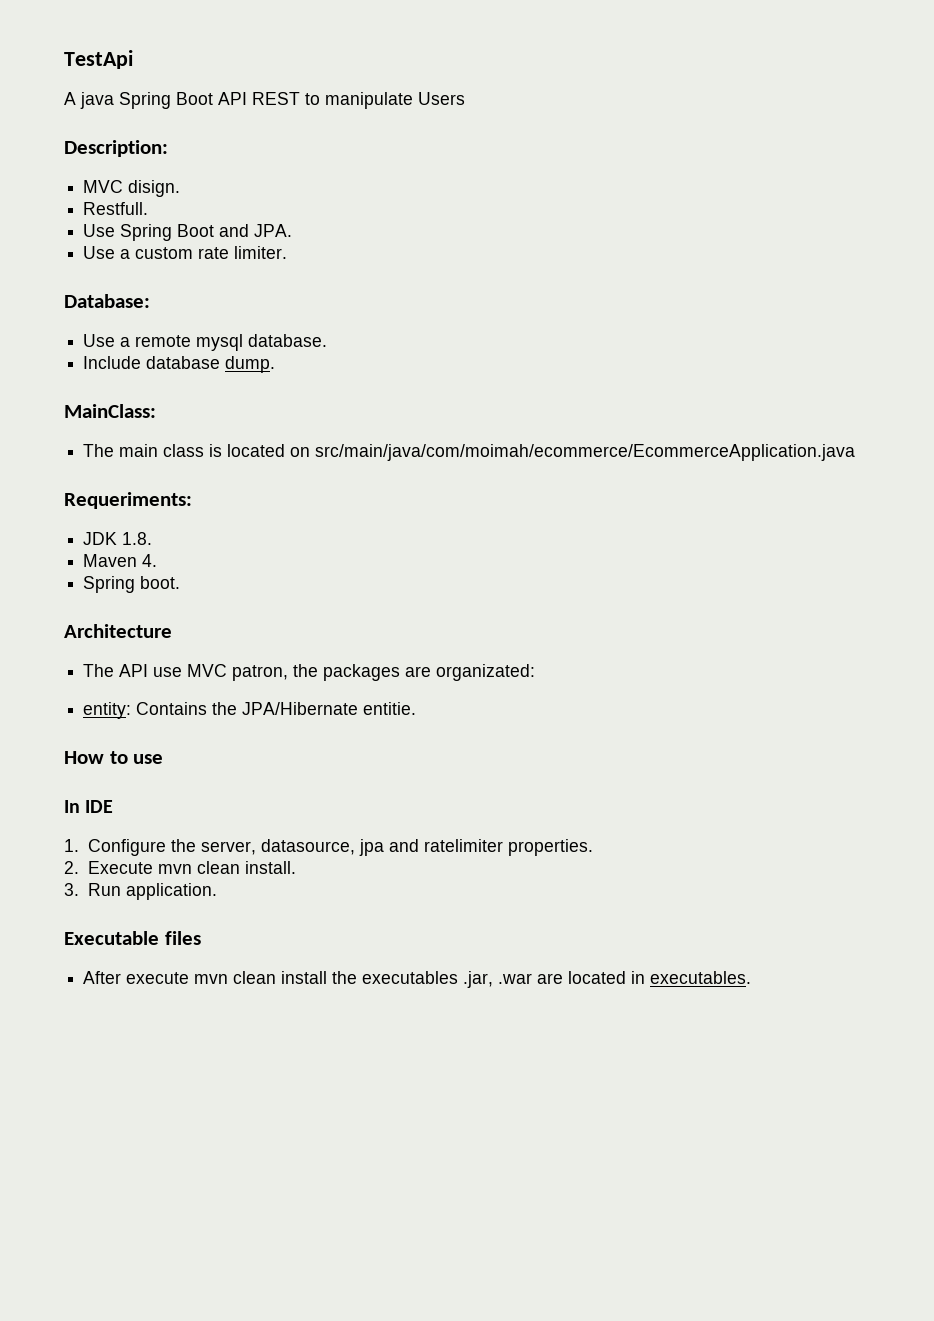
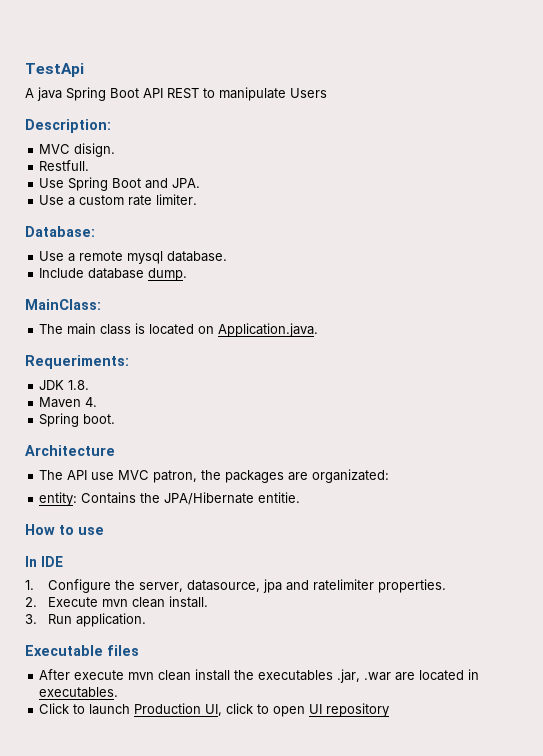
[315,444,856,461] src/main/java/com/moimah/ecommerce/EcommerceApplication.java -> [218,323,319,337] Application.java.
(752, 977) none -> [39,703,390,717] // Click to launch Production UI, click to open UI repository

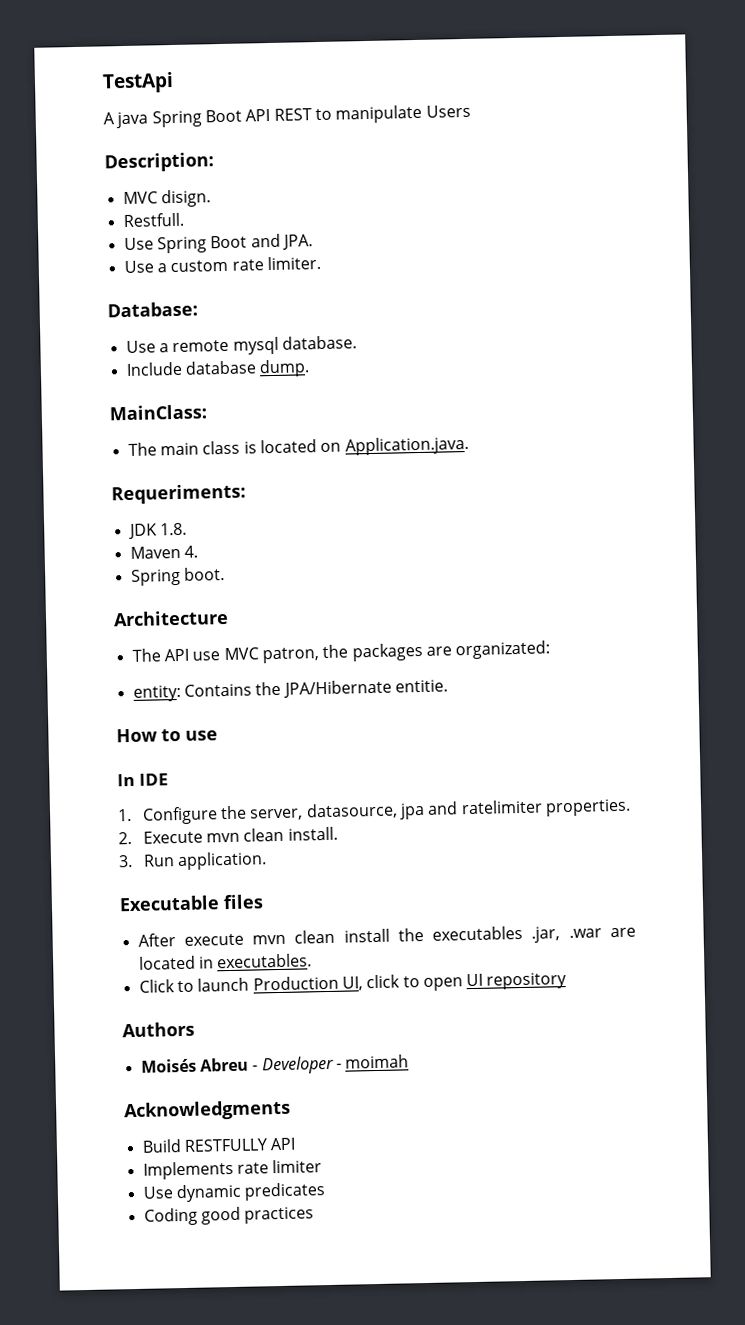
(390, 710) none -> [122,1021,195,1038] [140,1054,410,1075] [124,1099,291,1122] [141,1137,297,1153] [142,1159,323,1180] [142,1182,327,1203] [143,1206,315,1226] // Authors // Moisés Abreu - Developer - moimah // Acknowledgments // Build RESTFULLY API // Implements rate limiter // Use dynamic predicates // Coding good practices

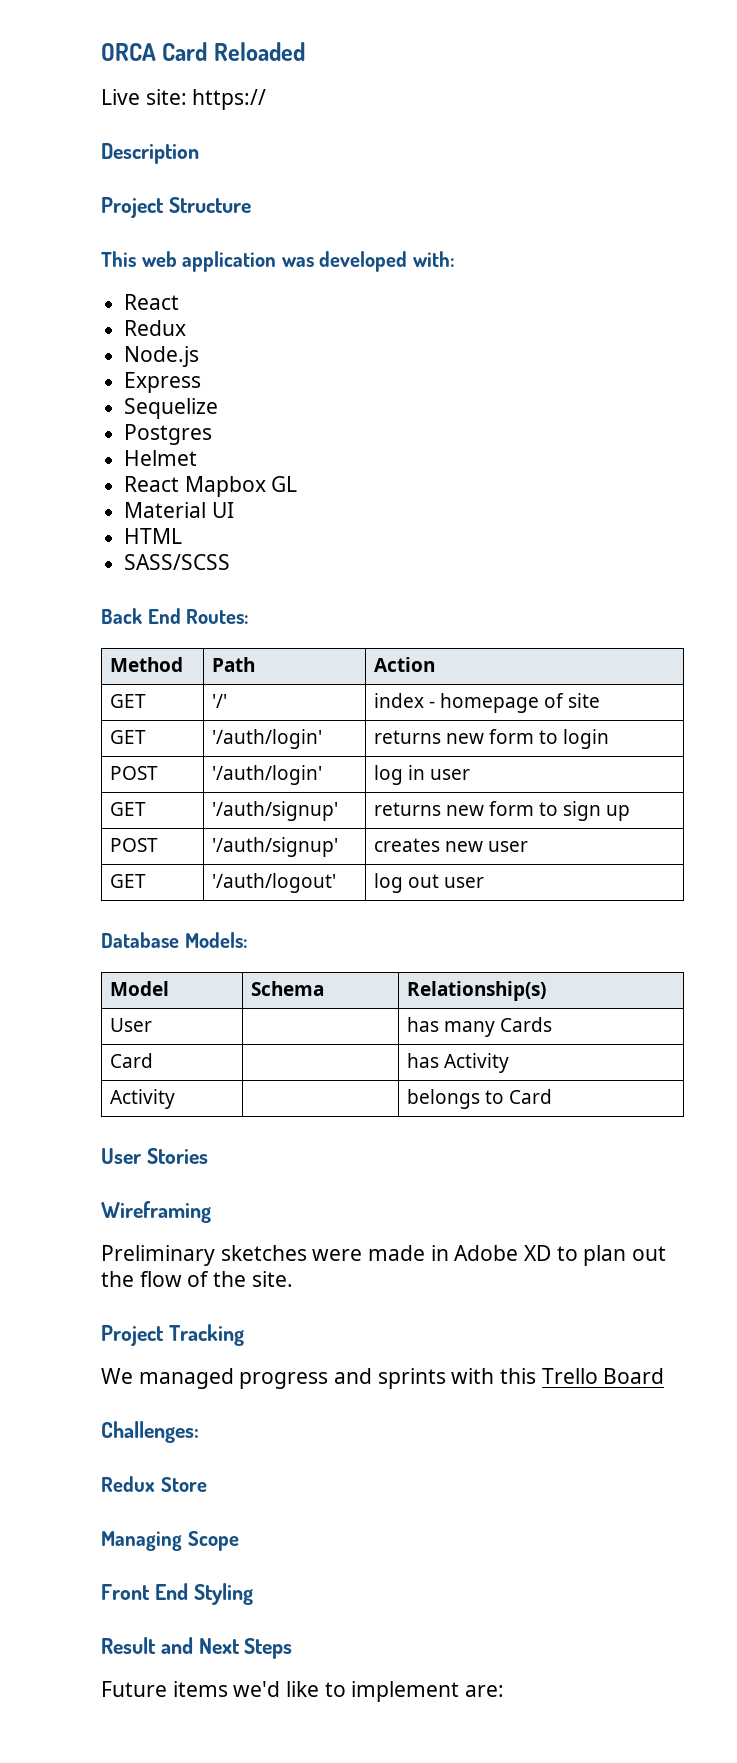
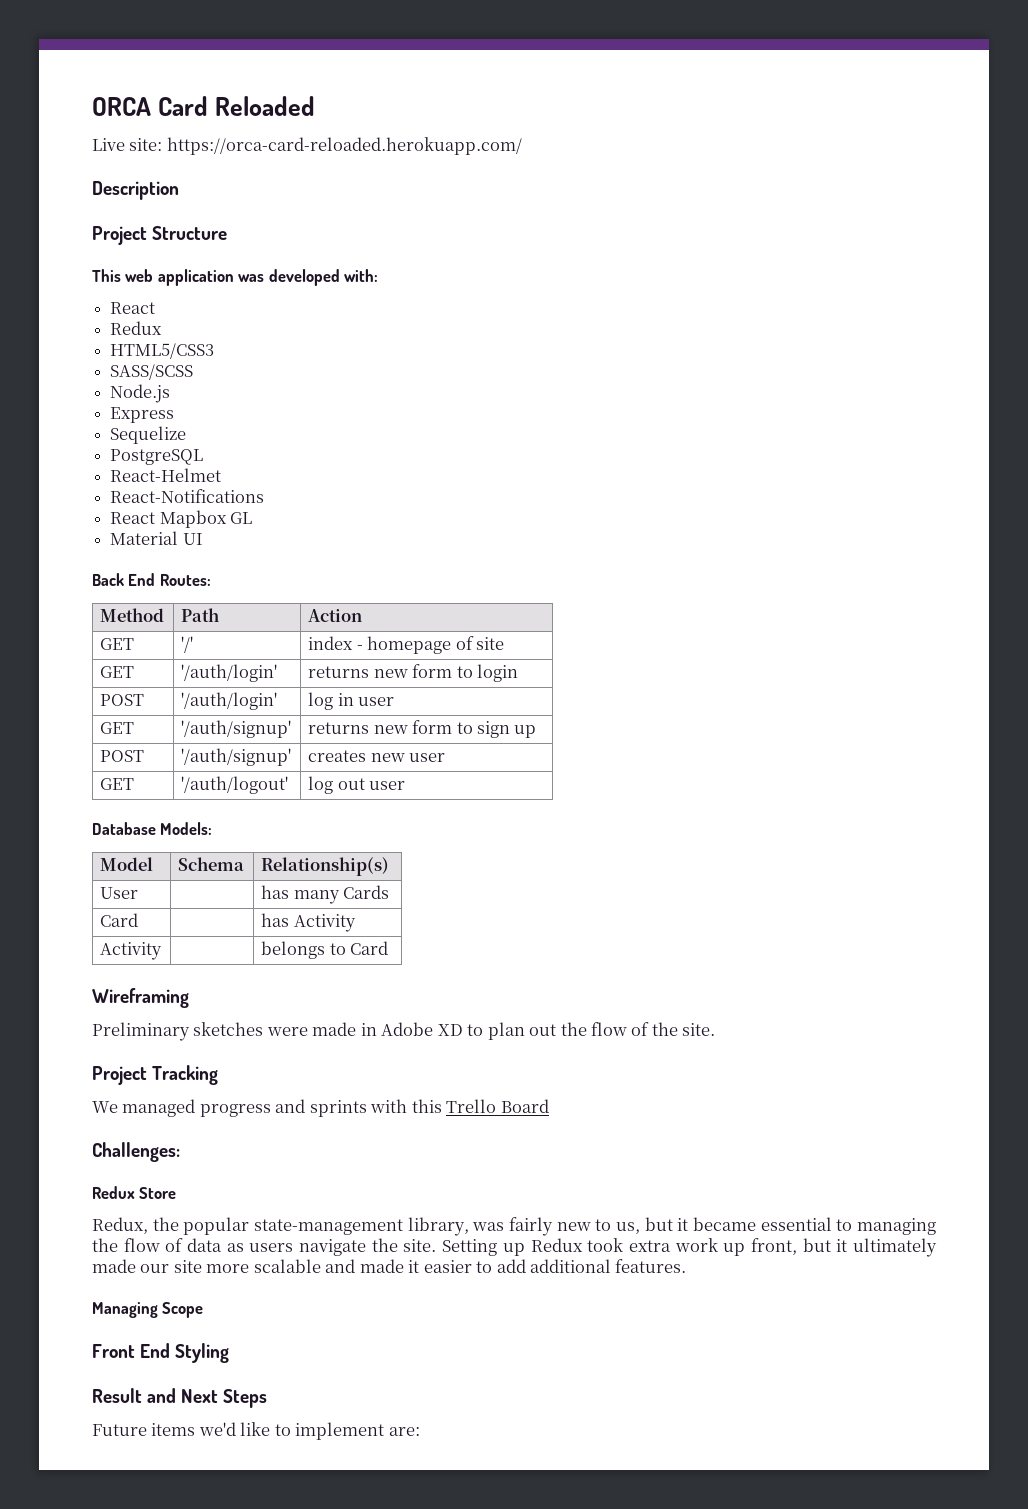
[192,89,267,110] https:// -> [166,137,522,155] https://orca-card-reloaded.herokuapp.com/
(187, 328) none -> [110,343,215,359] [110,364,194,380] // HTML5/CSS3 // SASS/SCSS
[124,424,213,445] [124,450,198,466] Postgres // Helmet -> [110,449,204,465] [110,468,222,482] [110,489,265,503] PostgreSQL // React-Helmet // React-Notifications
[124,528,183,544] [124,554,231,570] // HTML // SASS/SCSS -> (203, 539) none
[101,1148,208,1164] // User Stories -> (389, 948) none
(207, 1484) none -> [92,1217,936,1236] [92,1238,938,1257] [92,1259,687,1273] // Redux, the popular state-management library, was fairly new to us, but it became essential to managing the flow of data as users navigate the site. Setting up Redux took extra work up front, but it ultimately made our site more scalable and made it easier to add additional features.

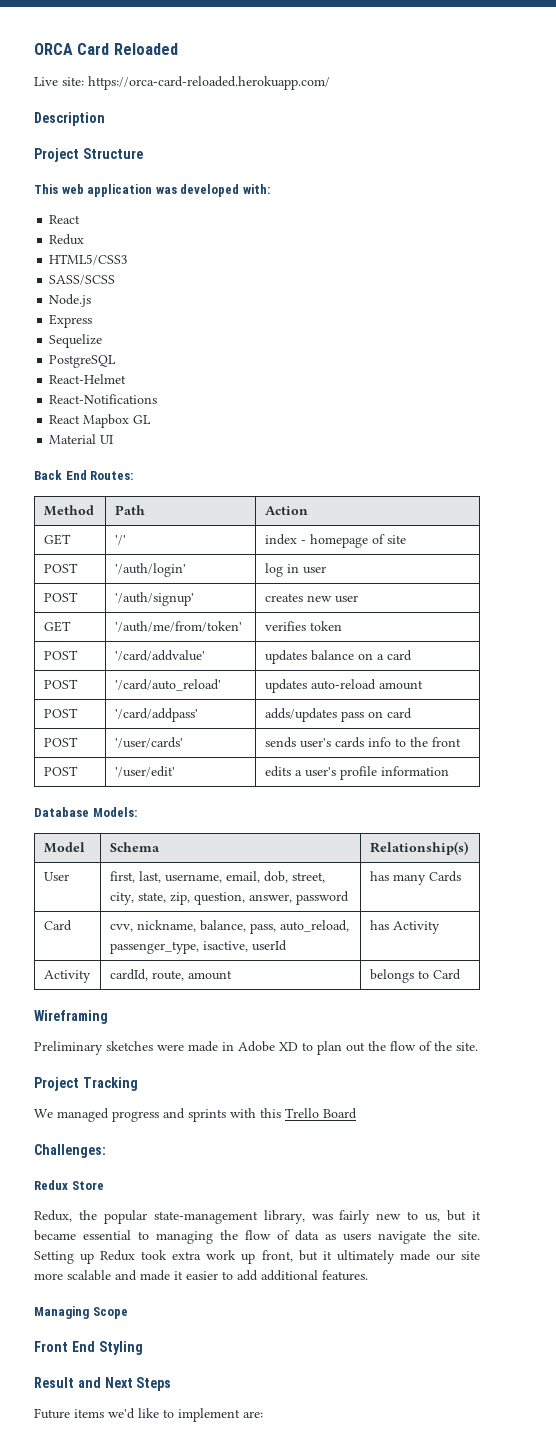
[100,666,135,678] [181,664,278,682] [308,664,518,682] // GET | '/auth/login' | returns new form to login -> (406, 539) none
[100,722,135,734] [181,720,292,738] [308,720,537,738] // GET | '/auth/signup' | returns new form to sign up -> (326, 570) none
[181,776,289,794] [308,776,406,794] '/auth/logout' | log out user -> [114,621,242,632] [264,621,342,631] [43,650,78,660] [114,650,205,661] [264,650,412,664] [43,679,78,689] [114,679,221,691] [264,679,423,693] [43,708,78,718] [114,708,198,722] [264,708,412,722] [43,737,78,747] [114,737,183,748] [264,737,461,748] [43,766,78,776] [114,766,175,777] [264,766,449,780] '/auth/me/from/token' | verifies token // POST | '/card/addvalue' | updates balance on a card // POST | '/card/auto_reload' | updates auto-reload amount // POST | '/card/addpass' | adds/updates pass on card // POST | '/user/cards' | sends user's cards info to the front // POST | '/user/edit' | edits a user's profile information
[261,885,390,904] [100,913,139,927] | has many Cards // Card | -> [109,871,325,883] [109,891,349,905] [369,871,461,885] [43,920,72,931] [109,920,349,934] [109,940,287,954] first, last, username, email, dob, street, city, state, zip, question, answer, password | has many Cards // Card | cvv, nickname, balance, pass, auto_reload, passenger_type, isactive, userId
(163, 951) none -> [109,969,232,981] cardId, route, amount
----------------
▶ **TRY IT**: The answer should consist of every line from the listing above that includes the word "SCSS".

▶ **SOLUTION TO THIS EXERCISE**:
(187, 328) none -> [110,343,215,359] [110,364,194,380] // HTML5/CSS3 // SASS/SCSS
[124,528,183,544] [124,554,231,570] // HTML // SASS/SCSS -> (203, 539) none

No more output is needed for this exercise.